What to do :: Could you copy each line of the entries that contains "page"?

Data ::
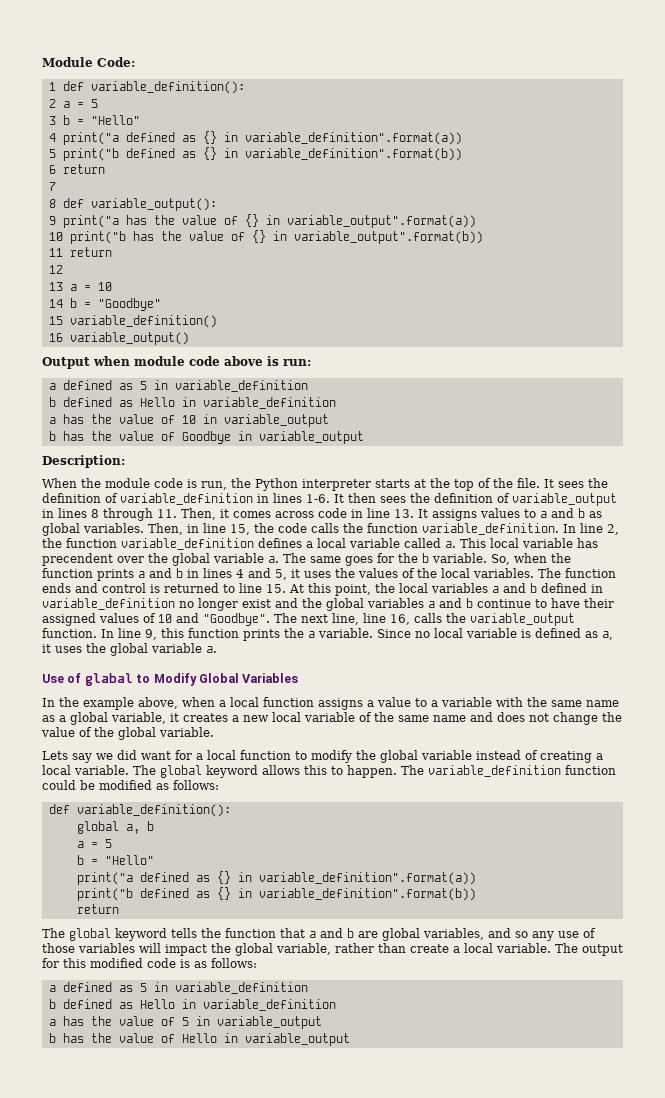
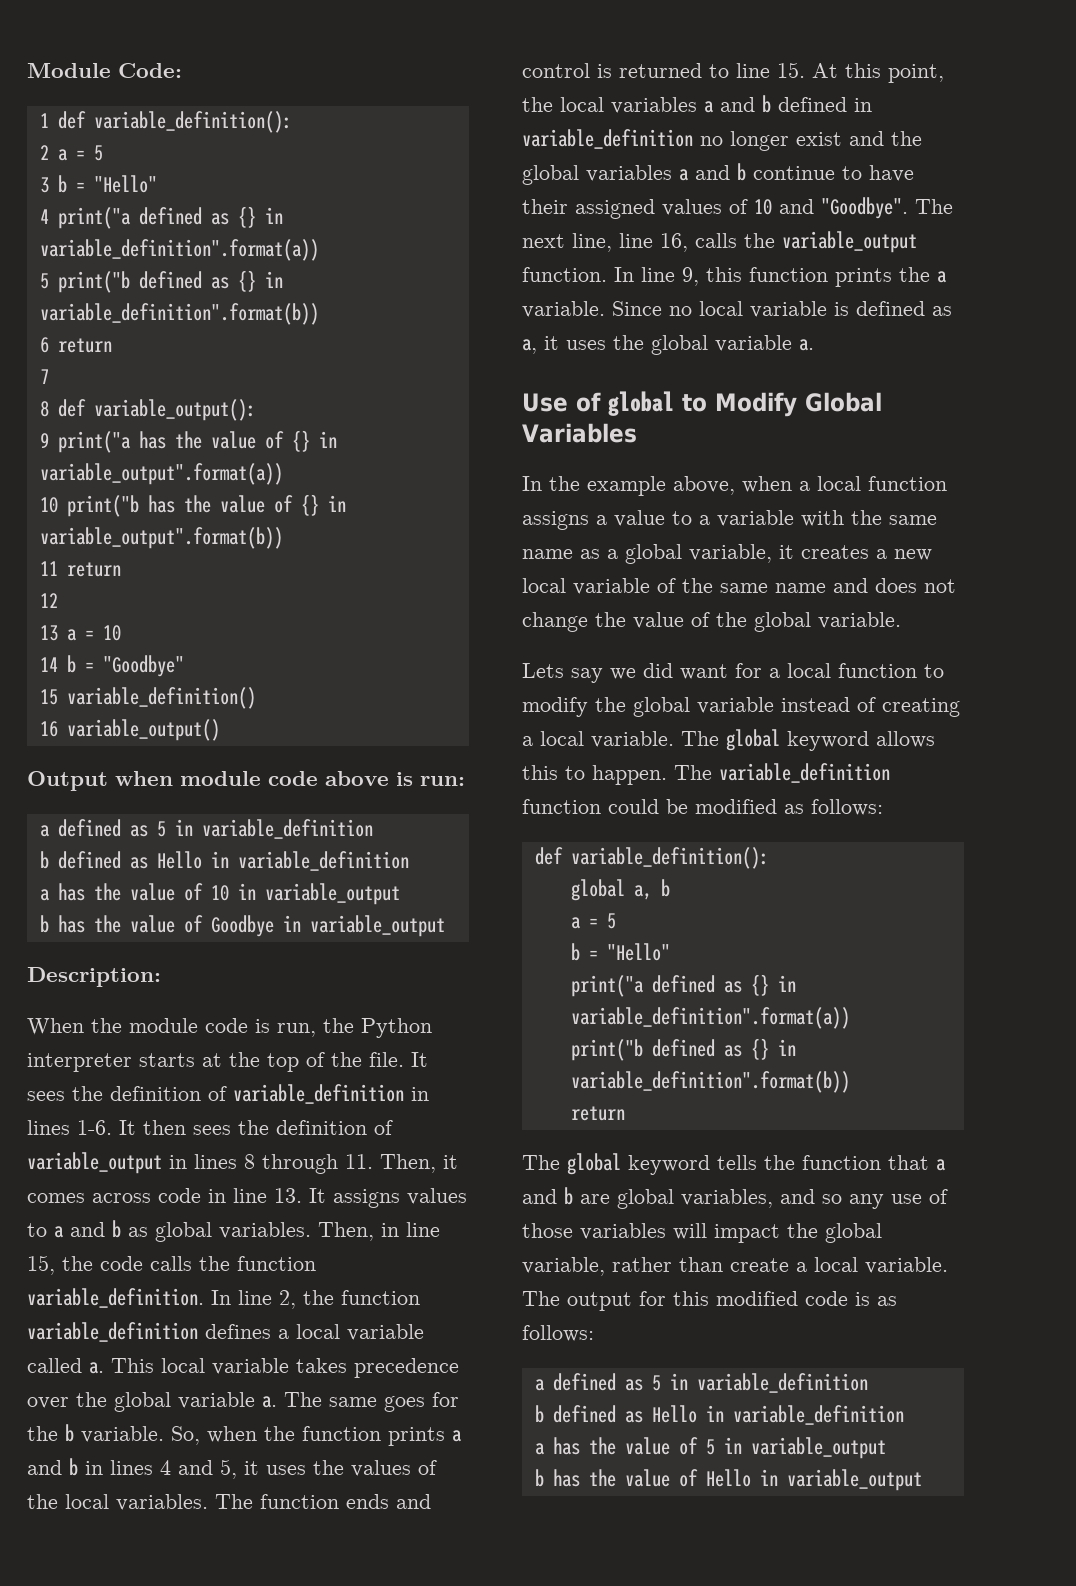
[577,538,598,548] [42,553,113,566] has precendent -> [296,1358,459,1378] takes precedence
[84,673,133,686] glabal -> [608,391,674,416] global

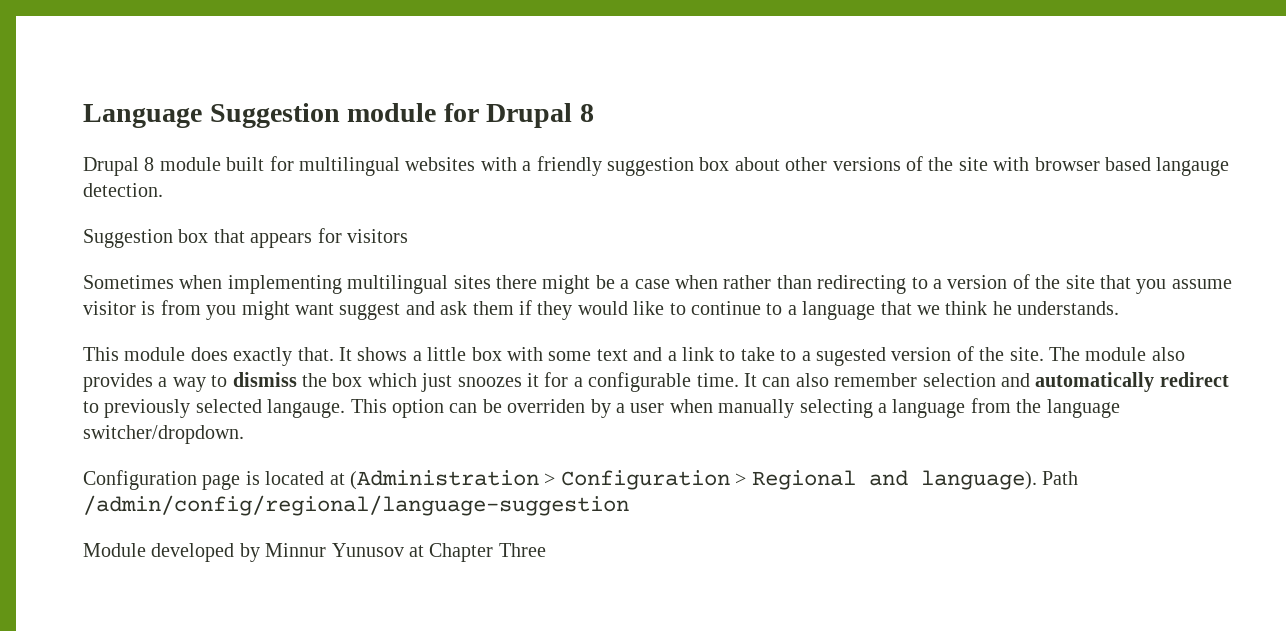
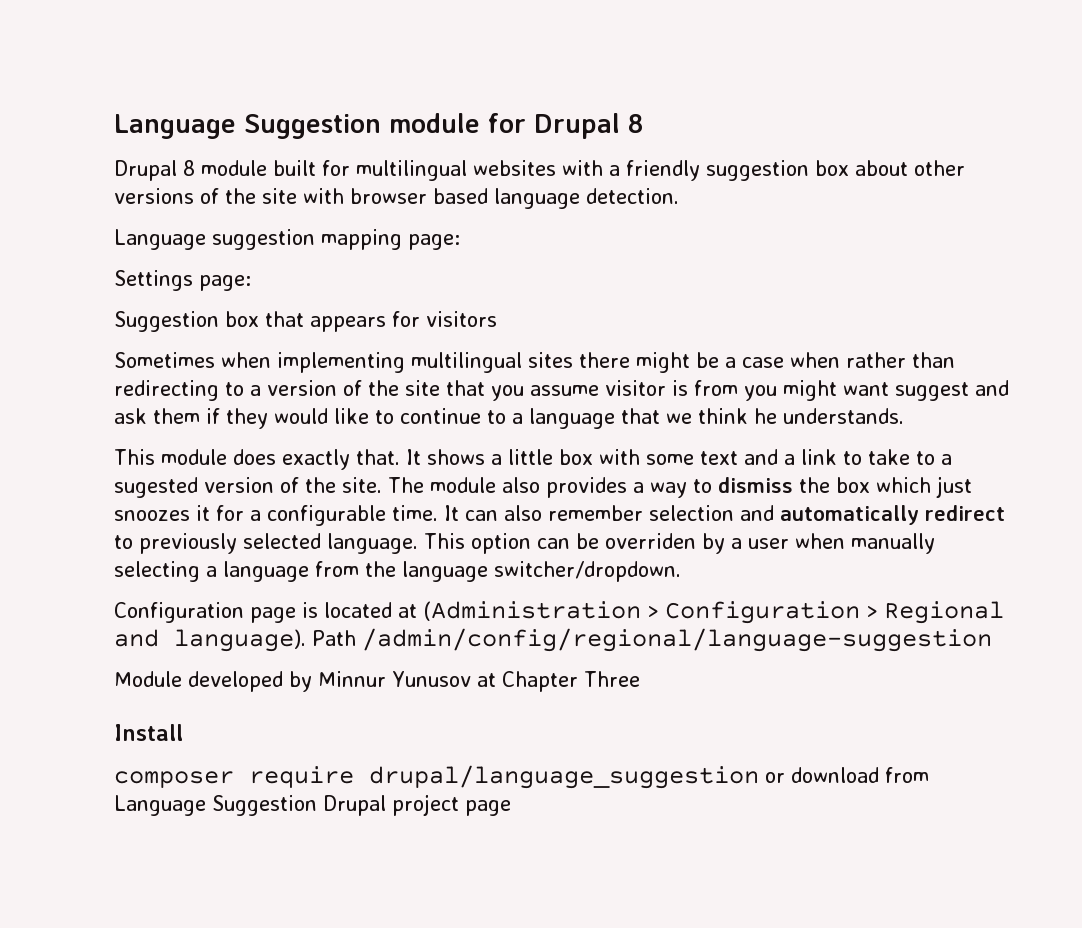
[1156,157,1230,176] langauge -> [494,188,580,209] language
(163, 190) none -> [114,229,460,250] [114,270,251,291] // Language suggestion mapping page: // Settings page:
[267,399,346,418] langauge. -> [327,533,418,554] language.
(546, 550) none -> [114,724,183,741] [114,765,929,789] [114,794,511,816] // Install // composer require drupal/language_suggestion or download from Language Suggestion Drupal project page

Exercise solution ::
(163, 190) none -> [114,229,460,250] [114,270,251,291] // Language suggestion mapping page: // Settings page:
(546, 550) none -> [114,724,183,741] [114,765,929,789] [114,794,511,816] // Install // composer require drupal/language_suggestion or download from Language Suggestion Drupal project page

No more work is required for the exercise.